Geopolitical Importance of Hackers Growing
This demand is not likely to disappear any time soon, either; many of the gangs carrying out these attacks are under state protection. The Russian government appears to tolerate hackers on the condition that they don’t target Russian interests. Some variants of RaaS software have code built in that prevents them from being used to target organizations in Russia or former Soviet countries.
Some ransomware attacks have also been linked to groups of hackers backed by the Iranian and North Korean governments. All of these countries have a vested interest in disrupting American and European political and economic dominance, so they turn a blind eye, or in some cases, actively sponsor ransomware gangs. This means there is little or nothing law enforcement can do to stop most of these attacks. The only likely way to actually slow the rising tide of attacks will probably require international political action, and no such solution appears likely in the foreseeable future.
This was also the case with state backed piracy in the past. The British empire rose with the help of famous privateers like Sir Francis Drake, who became notorious for looting Spanish ships under license from the British crown. In the Mediterranean, the Ottoman empire granted safe passage pirates based in the Balkans until well into the 19th century.
Ottoman backed pirates, commonly called corsairs, operated on the understanding that they only target French and British shipping in exchange for amnesty from the Ottomans. This practice only stopped completely with the demise of the Ottoman empire in World War 1.
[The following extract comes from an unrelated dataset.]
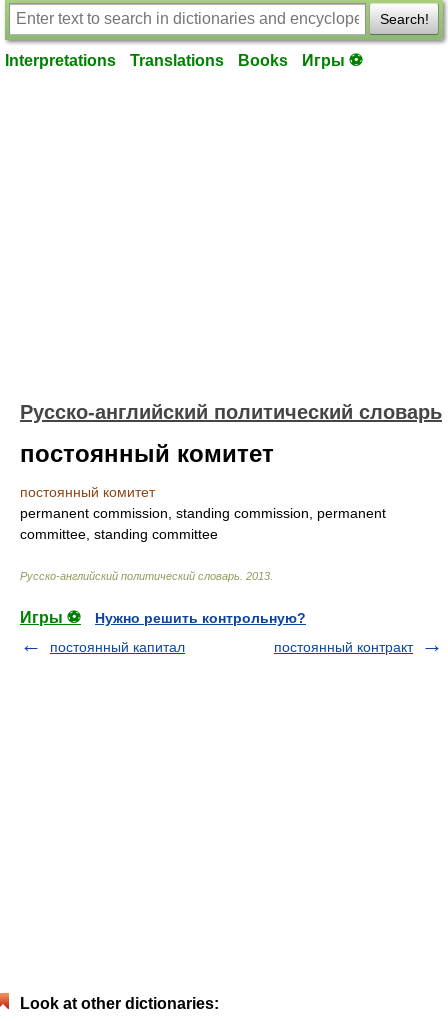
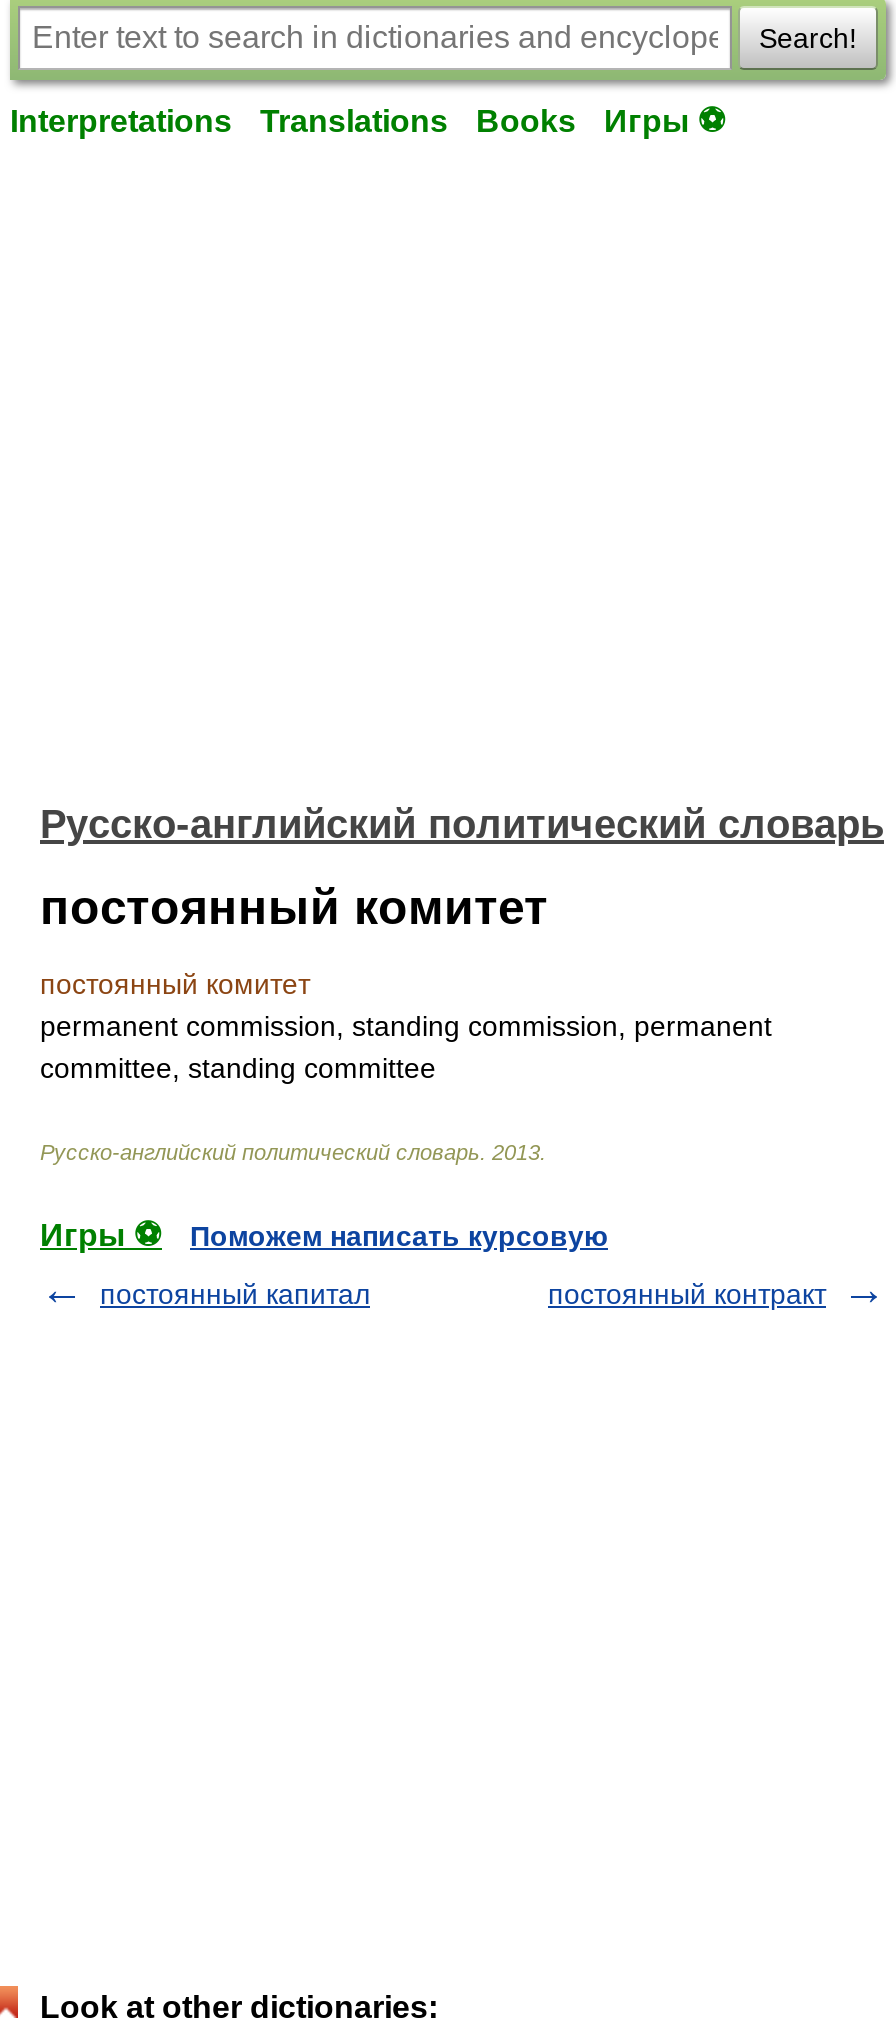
[95,610,306,626] Нужно решить контрольную? -> [190,1220,608,1252] Поможем написать курсовую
Bullish for Cryptocurrency
The prospect of cyber piracy rising on the high digital seas is troubling, to say the least, but like it or not, there is no denying that this trend increases the relevance and value of decentralized digital currencies. Cryptocurrencies have real utility for both hackers and those seeking to minimize the damage from attacks. This trend is forcing many to adopt the use of cryptocurrencies against their will, compounding the already robust growth of the sector.
Speculators and traders are beginning to realize this too. As markets notice the growing demand for cryptocurrencies in criminal enterprise and even inter-state conflicts, investors are trying to jump on to get a piece of the action. Since these digital assets are fixed in quantity, demand outpaces supply, driving the price up further, attracting still more investors and generating the stampede effect that underlies Bitcoin’s parabolic price increases.
Of course, there are many other factors contributing to the popularity of cryptocurrency. The prominence of their usefulness on the black market ensures, however, that they will continue to have value even if governments try to outlaw them. It seems, though, that most governments (who seem to be cognizant of their inability to stop them) are more likely to try to cash in on the digital gold rush themselves— the IRS recently added a question about cryptocurrencies on the standard 1040 income tax form.
So how is this likely to end? While there is still sporadic piracy on the analog oceans, it was the ascendancy of the British empire that finally brought security to maritime transport— also known as the Pax Britannica. After the second world war, the role of global policeman was taken over by the United States in the Pax Americana. Now, American military dominance helps ensure the safe flow of ocean commerce.
If ransomware continues to get worse (and it certainly looks like it will), people are bound to start demanding that governments do something to secure cyberspace. So who will bring security to the web in the age of digital gold? And perhaps even more importantly (and frightening)— how?